In last June's controversial Supreme Court of Canada decision in Tsilhqot'in Nation v. British Columbia, the court made a declaration of Aboriginal title, but did not provide much guidance with respect to how the Tsilhqot'in could use its Aboriginal title lands. In this regard, the court did little more than state that a First Nation could not substantially deprive future generations of the benefit of those lands. The court's concern with future generations relates to the collective nature of 'Aboriginal title' rights.

Similarly, the concern with future generations of Aboriginal title holders also manifests itself in the context of the Crown's ability to "justify" an infringement of Aboriginal title. Before the Crown can permit a project or pass laws in relation to Aboriginal title lands, the Crown is first obliged to satisfy a three-part justification test. The third branch of this test requires the Crown to ensure that any infringement of Aboriginal title is consistent with the Crown's fiduciary obligations to the holder of the Aboriginal title. This requires the Crown to act in a manner that recognizes the collective nature of Aboriginal title. So, just as current generations of an Aboriginal title holder cannot use its Aboriginal title lands in a manner that would substantially deprive future generations of the benefits of the land, neither can the Crown.

In Tsilhqot'in, the court does not do much to clarify the uses of Aboriginal title lands that are reconcilable with the ability of succeeding generations to benefit from Aboriginal title lands and is largely content to say that this is an issue that the law would address on a case-by-case basis as needed.

Earlier comments of the court from its 1997 decision in Delgamuukw v. British Columbia shed a little more light on the matter. In that ruling, the court explained that while holders of Aboriginal title could use their lands for a variety of non-traditional, modern purposes, any use of the land that is irreconcilable with the nature of the First Nation's original occupation of, and relationship to, the lands that gave rise to its Aboriginal title in the first place is not permissible. So, to use the court's example, if a First Nation established a claim to Aboriginal title through historical occupation of the lands for the purpose of hunting, then the First Nation may not use those lands for strip mining since this was probably irreconcilable with that First Nation's historic relationship to the lands.

When read in the context of Delgamuukw, the court's decision in Tsilhqot'in tells us that the holder of Aboriginal title cannot use, and the Crown cannot justify an infringement, of Aboriginal title lands that is irreconcilable with the nature of the First Nation's historic occupation of and relationship to those lands. Proposed uses of Aboriginal title lands that are irreconcilable with the nature of the First Nations' historic occupation of and relationship to the Aboriginal title lands is simply not permitted and there's nothing that the First Nation or the Crown can do about it.

Except for one thing.
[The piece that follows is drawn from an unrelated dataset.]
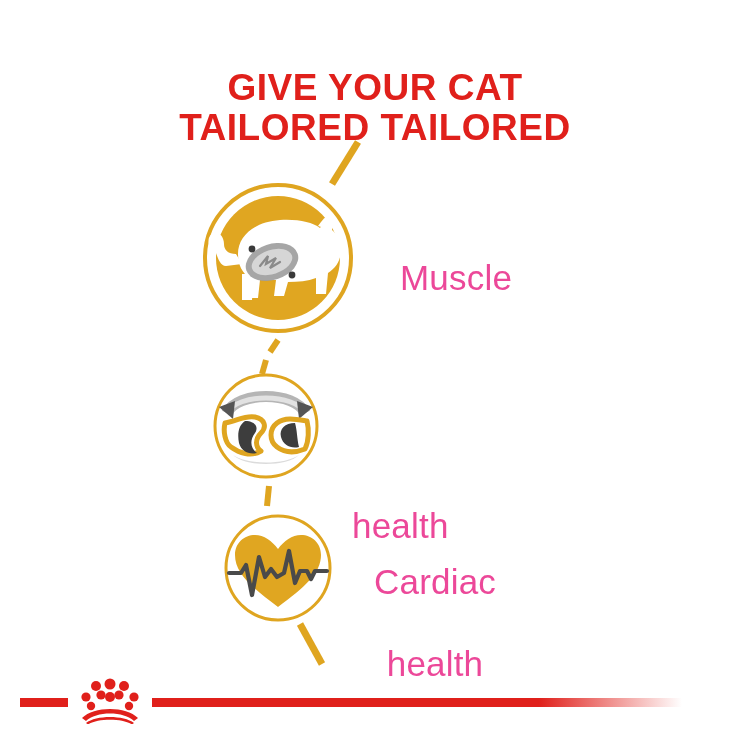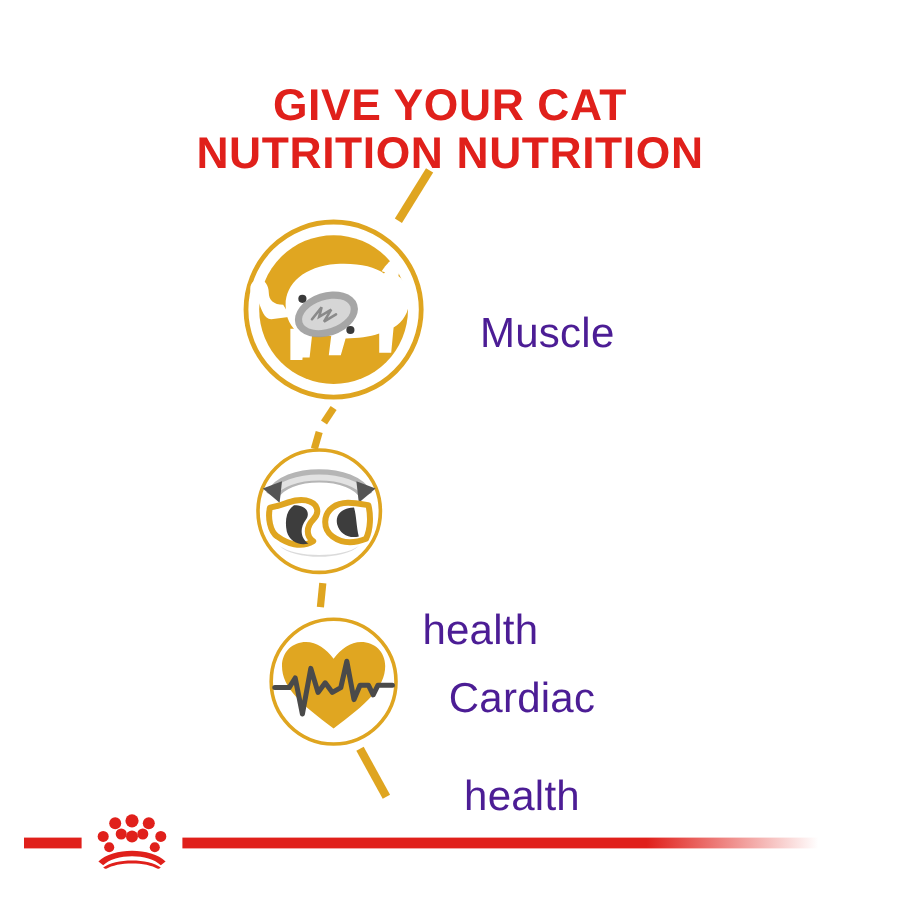"NUTRITION NUTRITION" span.hl-line { text: NUTRITION NUTRITION -> TAILORED TAILORED }
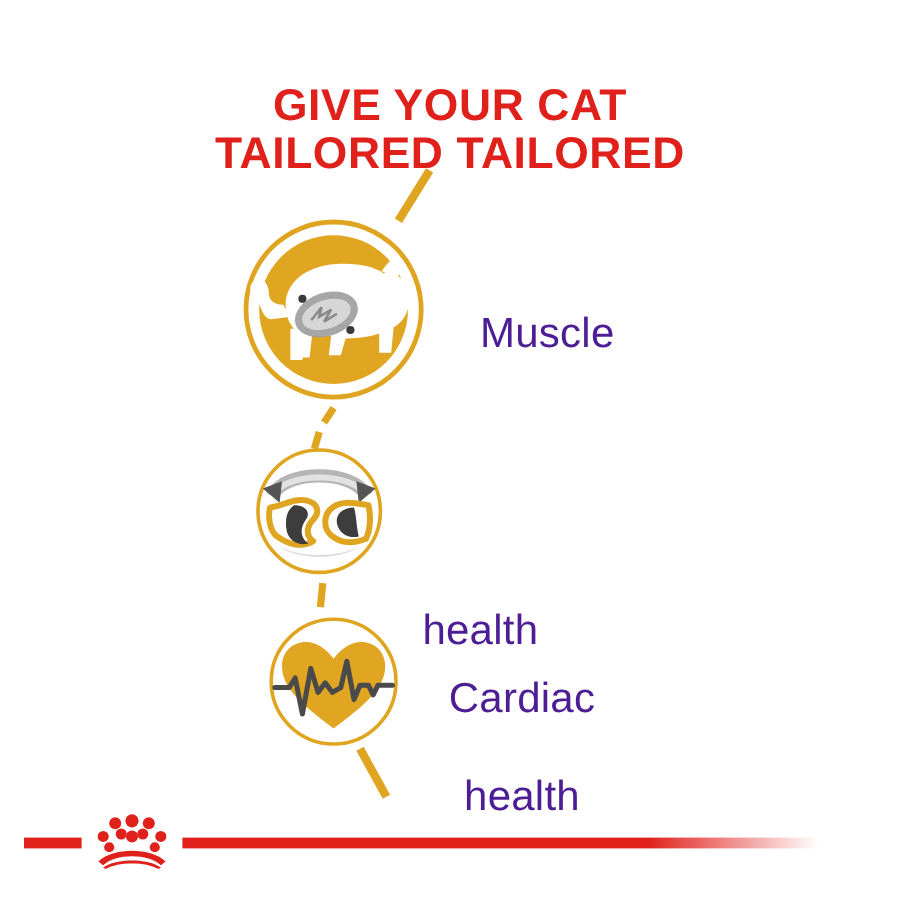"Muscle" .benefit-label { color: #4c1d95 -> #ec4899 }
The court made clear in both Tsilhqot'in and Delgamuukw that the holder of Aboriginal title lands may alienate those lands to the Crown for valuable consideration and, thereby, convert Aboriginal title lands to non-Aboriginal title lands. This would allow uses of (formerly) Aboriginal title lands that were irreconcilable with the nature of the First Nations' historic occupation of and relationship to the lands. One might see this as an interesting exception given that the conversion of Aboriginal title lands to non-title lands would absolutely seem to come at the expense of future generations of the First Nation.

But this gets to what is probably the court's primary objective when it comes to the reconciliation of Aboriginal rights with Crown sovereignty: to promote settlement treaties. Without the ability of First Nations to lawfully surrender Aboriginal title rights to the Crown, there is probably not much likelihood of reconciling Aboriginal rights with Crown sovereignty.